Чтобы не нарваться на подобные неприятности, я совершал хищения из одних только вместительных бочек с элем и мёдом. С меня и этого было вполне довольно. Один или два раза мне лишь чудом удалось не попасться на глаза слуге, посланному в погреб за вином и воспользовавшемуся для проникновения в него более традиционным путём, чем мой. Я бесшумно нырял за ближайший стеллаж или объёмистый мех и не дыша пережидал опасность в этом укрытии. К счастью, погреб был на редкость просторным, и потому риск нежелательных встреч оставался для меня минимальным.
Но вот наконец настал день выступления армии избранных против дерзостного Шенка. Вас наверняка удивит, что я не поддался панике. Не попытался скрыться из крепости, прихватив свои немногочисленные пожитки. Признаться, меня самого несколько озадачило спокойствие, с каким я встретил рассвет того памятного дня. Объяснить странное равнодушие, которое овладело мной, несмотря на мою природную трусость, я могу лишь одним – за тот год или два (строгого учёта времени я не вёл), что протекли с момента моего поступления на королевскую службу, я так пресытился бездельем, что готов был радоваться любому событию, которое внесло бы разнообразие в моё лишённое всякого смысла существование. Словом, я рад был хоть чем-нибудь развеять свою скуку. Дни и часы в стенах крепости стали для меня так тягостны, так меня утомили своим однообразием, своей неотличимостью один от другого... Прибавьте к этому ещё и вечные насмешки остальных оруженосцев, и вы поймёте, почему я нисколько не страшился предстоящей битвы.
Ну а кроме того, у меня созрел план, как избежать реальной опасности, если таковая вдруг возникнет. В случае чего, храбро размышлял я, мне придётся покинуть поле боя... То есть попросту удрать. Ну, в общем... отступить. Да что уж там, если надо будет, я помчусь прочь от неприятеля во все лопатки. А что мне терять? Кому в пылу сражения будет дело до какого-то оруженосца? Во-первых, если схватка и впрямь окажется жаркой, мало кто вернётся в крепость живым. Но если среди уцелевших и найдётся такой глазастый рыцарь или оруженосец, который заметит, как я удирал, я с самым невинным видом заявлю, что выполнял приказание сэра Умбрежа, велевшего мне обойти противника с тыла. Не мог же я, простой оруженосец, оспаривать распоряжения своего рыцаря. Ну а уж в том, что Умбреж не сможет свидетельствовать против меня, я ни секунды не сомневался. Поскольку, если сражение с воинами Шенка выдастся мало-мальски серьёзным, старик, это всякому ясно, окажется первым среди павших.
Я тогда и предположить не мог, насколько был прав и как в самом деле рано падёт старикан.
Участникам сражения было приказано собраться во дворе крепости в десять часов поутру, чтобы тотчас же выступить в поход.

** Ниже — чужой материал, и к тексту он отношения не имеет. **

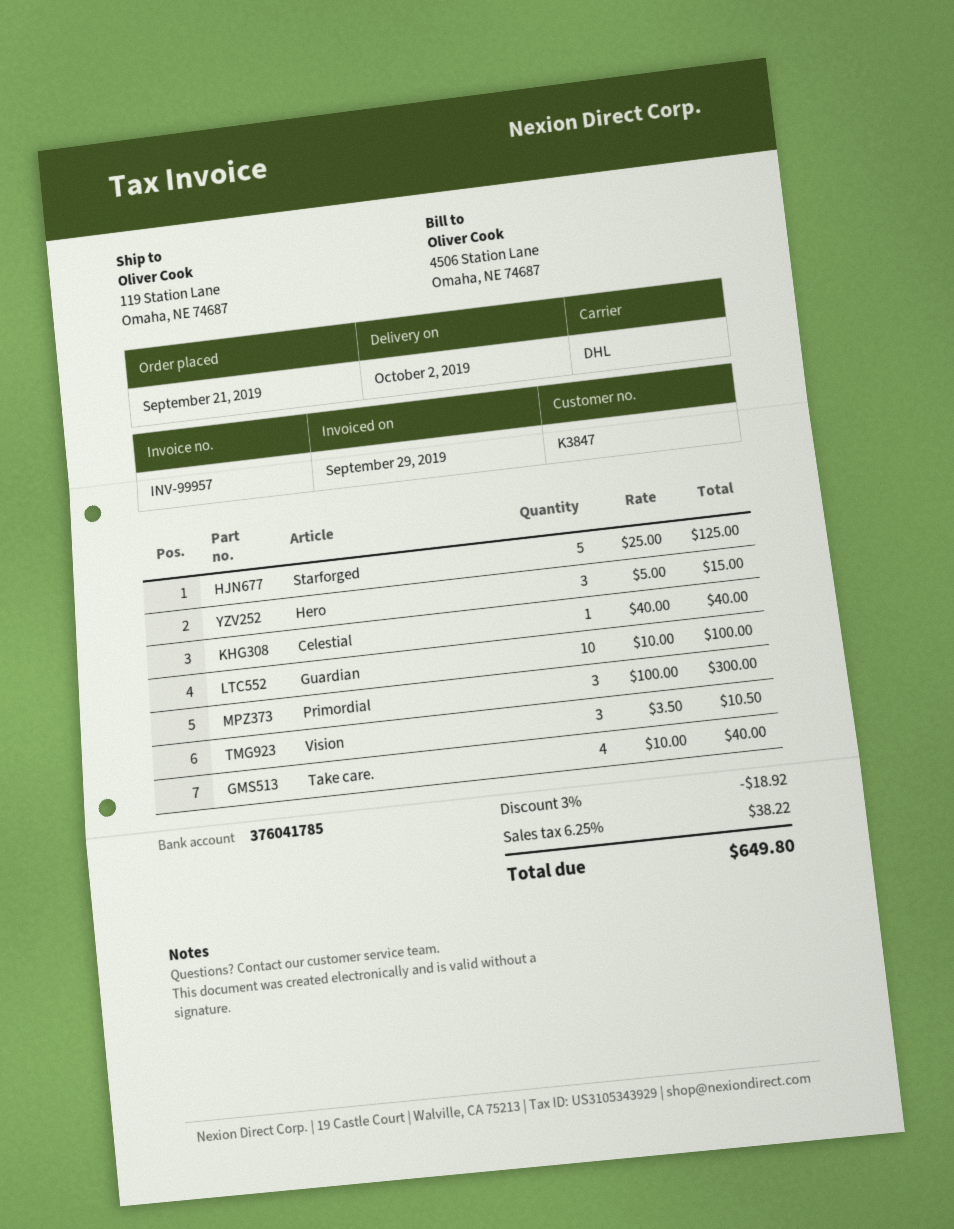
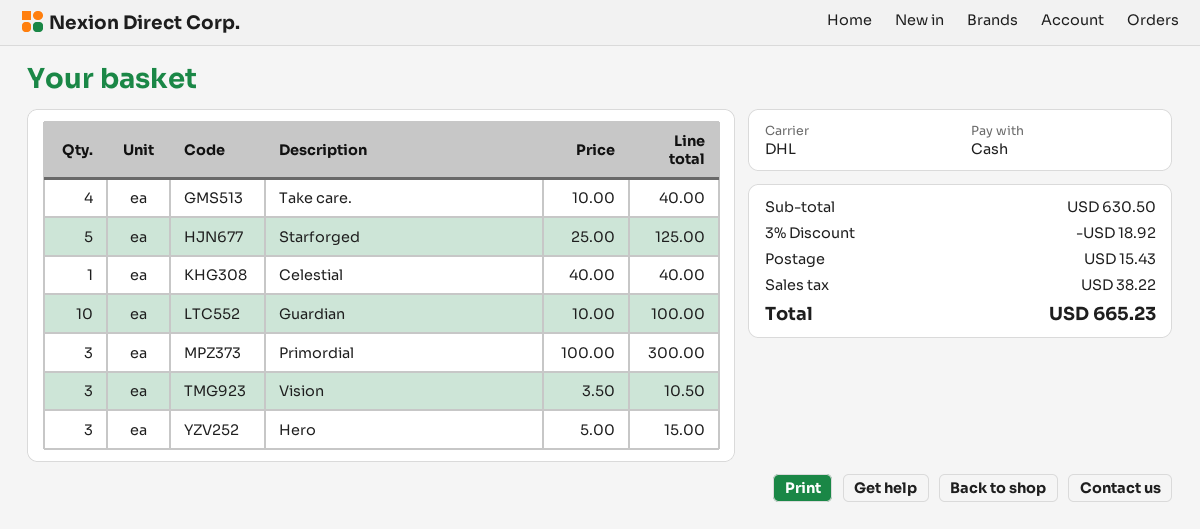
shipping: none -> 15.43
total: 649.80 -> 665.23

Разумеется, это означало, что мне следовало вытащить Умбрежа из постели гораздо раньше привычного для него полуденного часа. Я отправился в его покои и растолкал его. Потом разбудил его снова. И снова. И снова – и так без конца, каждые десять – пятнадцать минут, начиная с самого рассвета и до девяти утра.
Я весь взмок от напряжения. И наконец сэр Умбреж воссел на своём ложе, хлопая глазами и потягиваясь. Прошло несколько томительно долгих минут. Он обратил ко мне мутный взор и осведомился:
– Ваше имя?
– Невпопад.
– А-а-а, в самом деле, – рыгнув, согласился старик. – Но что же это у вас за манера такая, юноша? Почему вы всю ночь так немилосердно меня теребили и в конце концов подняли на ноги в столь безбожно ранний час?!
Мне редко случалось слышать от своего патрона столько слов зараз. Причём, заметьте, вполне внятных, связных, произнесённых с чувством. Воодушевлённый этим, я бодро отрапортовал:
– Война, сэр. Нас с вами призывает долг. Мы отправляемся на битву с вероломным врагом нашего короля и отечества.
– О-о-о! – изумился Умбреж. И прибавил, немного поразмыслив: – Что ж, это меняет дело.
Со всем проворством, на какое был способен, он скинул с себя тёплое одеяло, снял ночное платье и колпак и просеменил на бледных, испещрённых синими старческими венами ногах к деревянной бадье с тёплой водой. Намереваясь лишить противника жизни, истинный рыцарь не должен был вкупе с этим оскорблять его обоняние малоприятными ароматами своего тела.